COLORADO SPRINGS, Colo. -- From above, it is still a work in progress.
But soon, a barren field east of Colorado Springs, in the shadow of Colorado's most famous mountain, will be the pristine final resting place for nearly 200,000 heroes and their loved ones.
"There's a lot of military presence here, a lot of veterans, and they've been waiting for this national cemetery for a long time," said Paul LaGrange , cemetery director for Colorado's newest Veteran's Administration cemetery called Pike's Peak National Cemetery.
A veteran of 33 years in the Army, LaGrange knows how important his mission is here.

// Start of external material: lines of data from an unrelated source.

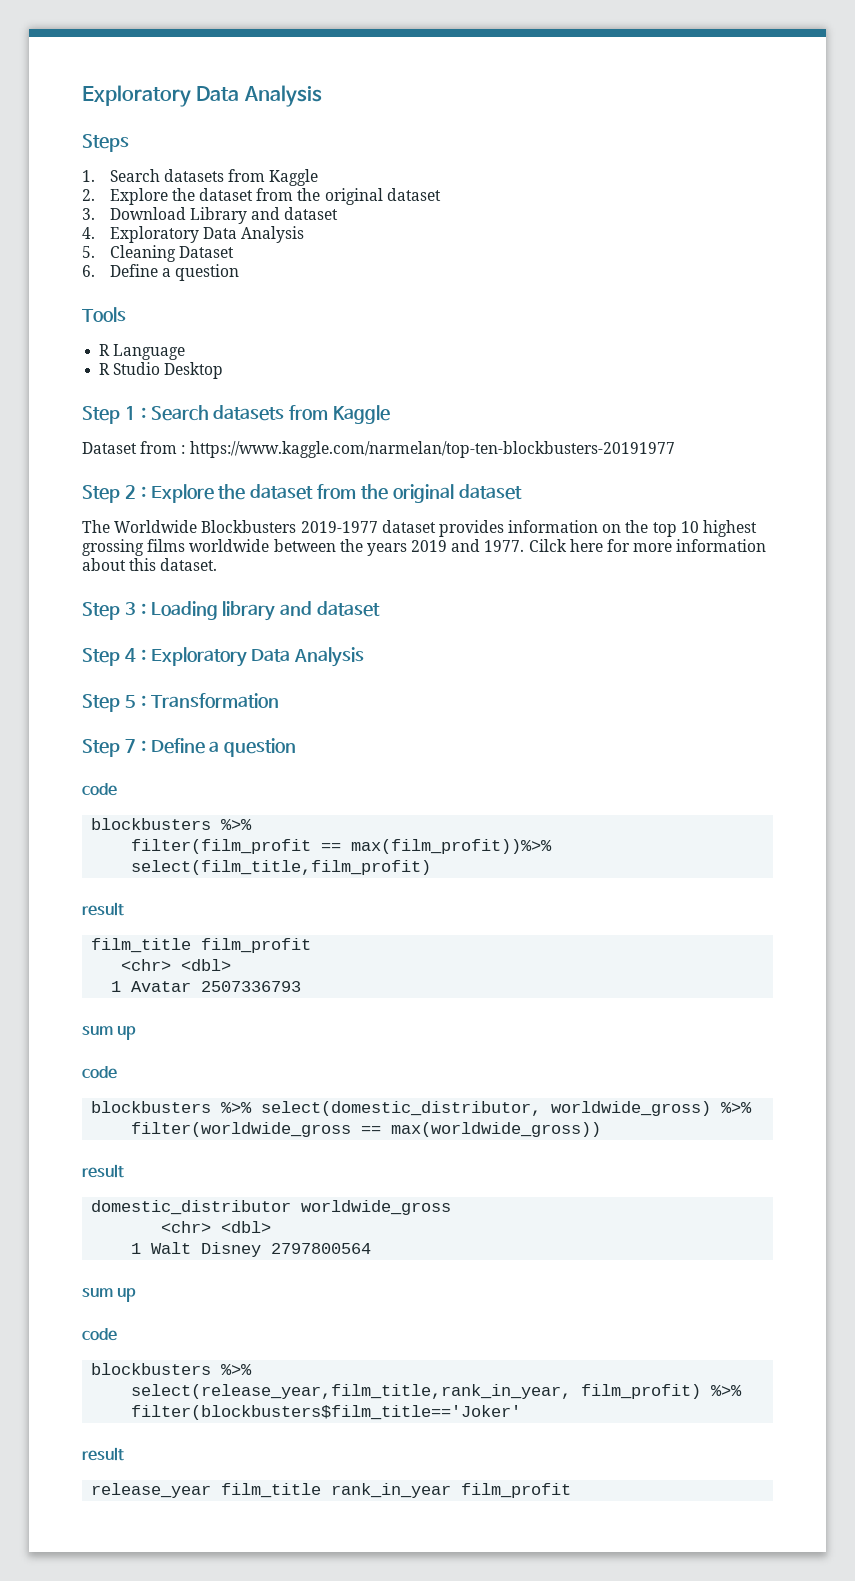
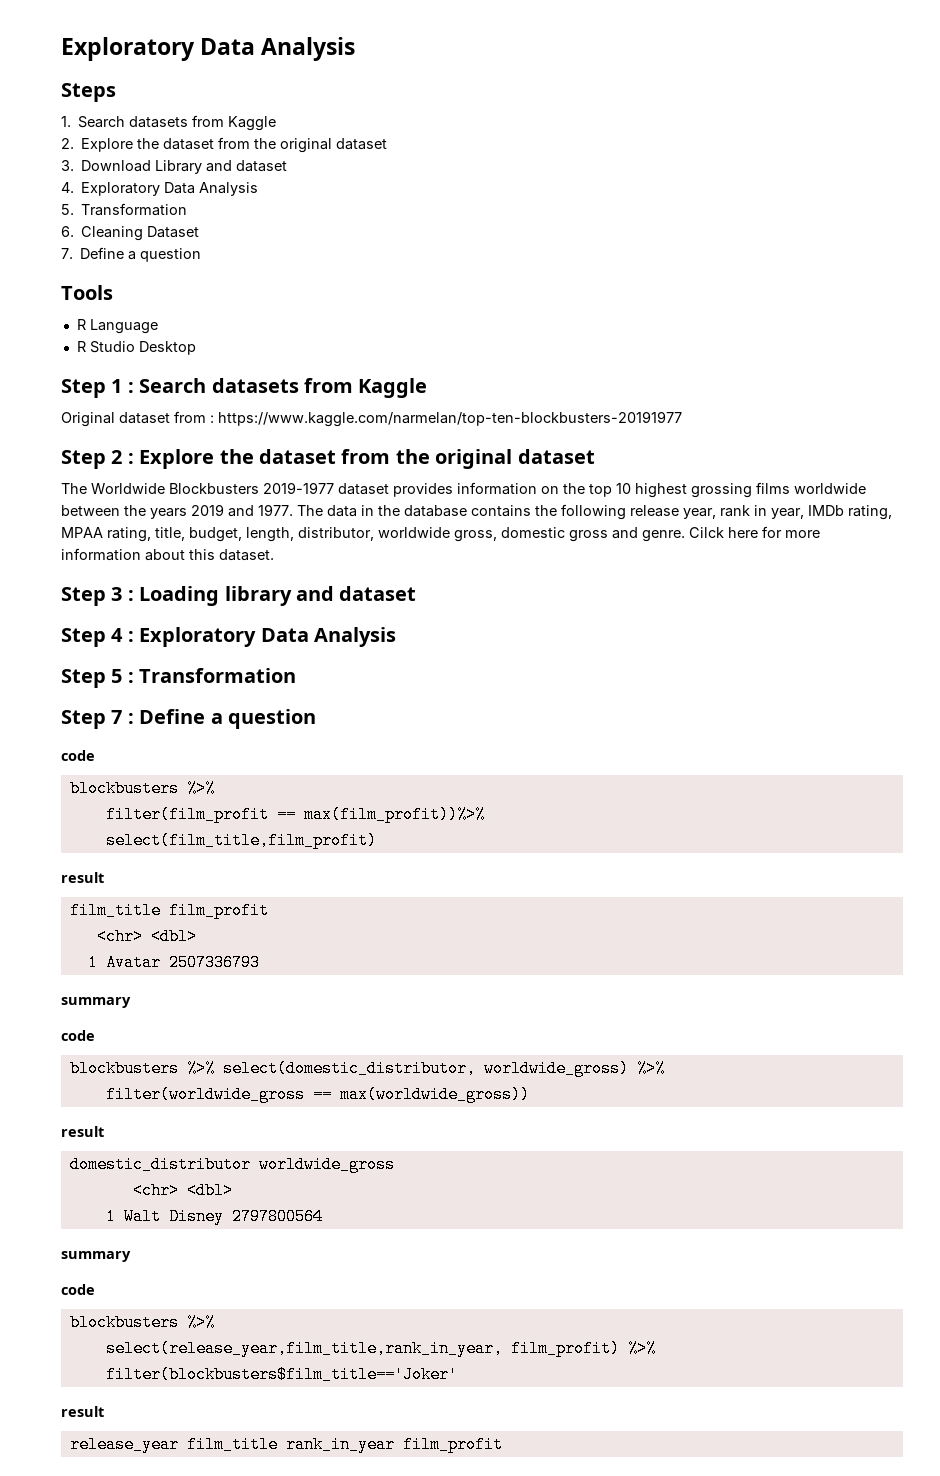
- 5. Cleaning Dataset
+ 5. Transformation
+ 6. Cleaning Dataset
- 6. Define a question
+ 7. Define a question
- Dataset from : https://www.kaggle.com/narmelan/top-ten-blockbusters-20191977
+ Original dataset from : https://www.kaggle.com/narmelan/top-ten-blockbusters-20191977
+ The data in the database contains the following release year, rank in year, IMDb rating, MPAA rating, title, budget, length, distributor, worldwide gross, domestic gross and genre.
  1 Avatar 2507336793
- sum up
+ summary
  1 Walt Disney 2797800564
- sum up
+ summary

"This mission is personal to me, taking care of veterans. I've been in their shoes before. These are our nation's heroes, and it's important to take care of them, take care of the veterans and their families," LaGrange said.

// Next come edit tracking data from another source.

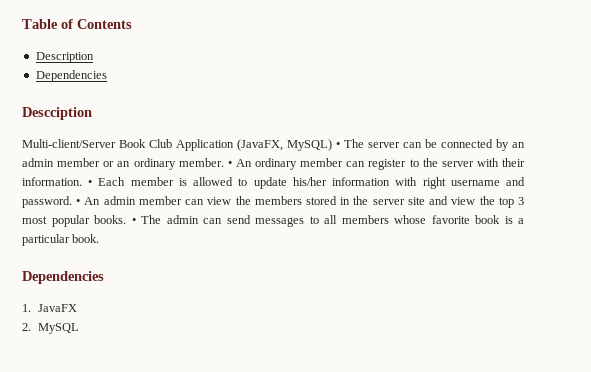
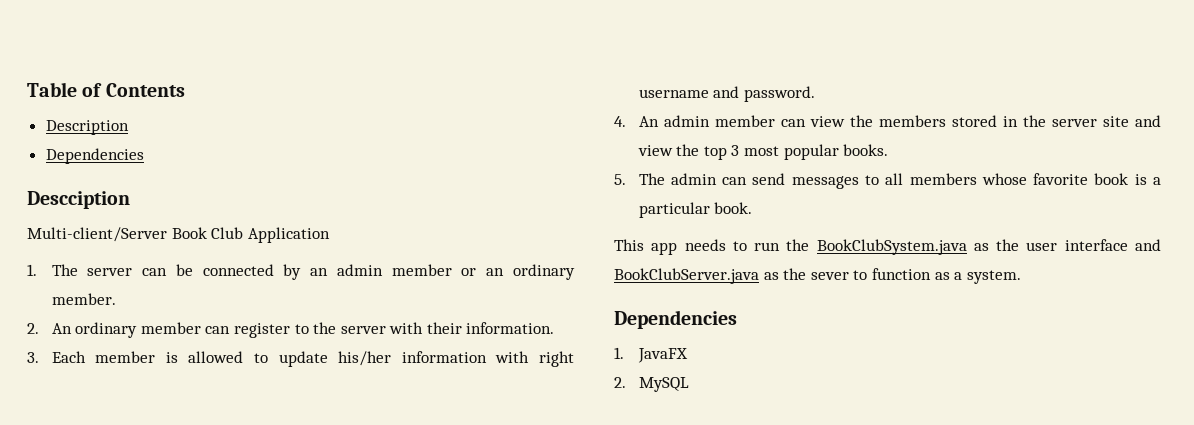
- Multi-client/Server Book Club Application (JavaFX, MySQL) • The server can be connected by an admin member or an ordinary member. • An ordinary member can register to the server with their information. • Each member is allowed to update his/her information with right username and password. • An admin member can view the members stored in the server site and view the top 3 most popular books. • The admin can send messages to all members whose favorite book is a particular book.
+ Multi-client/Server Book Club Application
+ 1. The server can be connected by an admin member or an ordinary member.
+ 2. An ordinary member can register to the server with their information.
+ 3. Each member is allowed to update his/her information with right username and password.
+ 4. An admin member can view the members stored in the server site and view the top 3 most popular books.
+ 5. The admin can send messages to all members whose favorite book is a particular book.
+ This app needs to run the BookClubSystem.java as the user interface and BookClubServer.java as the sever to function as a system.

The nearly 400-acre cemetery is the third national cemetery in Colorado.
The new burial grounds near Colorado Springs should be able to accommodate a century's worth of Colorado heroes.
"Well it's sacred ground -- you can't buy it, you have to be a veteran or an eligible dependent to get in. It's where our nation's heroes are laid to rest," LaGrange said.
Construction started in the fall, but already the crypts are going in, the shelters are being built and crews are on track to dedicate the grounds around the most important day of the year on their calendar -- Memorial Day.
"First burial is this fall, October time frame, and at that time, we'll be operating in temporary facilities, and then in the fall of 2019 we'll be in our permanent facilities," LaGrange said.
It is no easy task, and no one takes it lightly, transforming an empty field into a sacred shrine for men and women who sacrificed a part of their life -- or in some cases, all of it -- in service to their country.
A lot of veterans don't know, they're likely eligible to be buried in a national cemetery -- free of charge.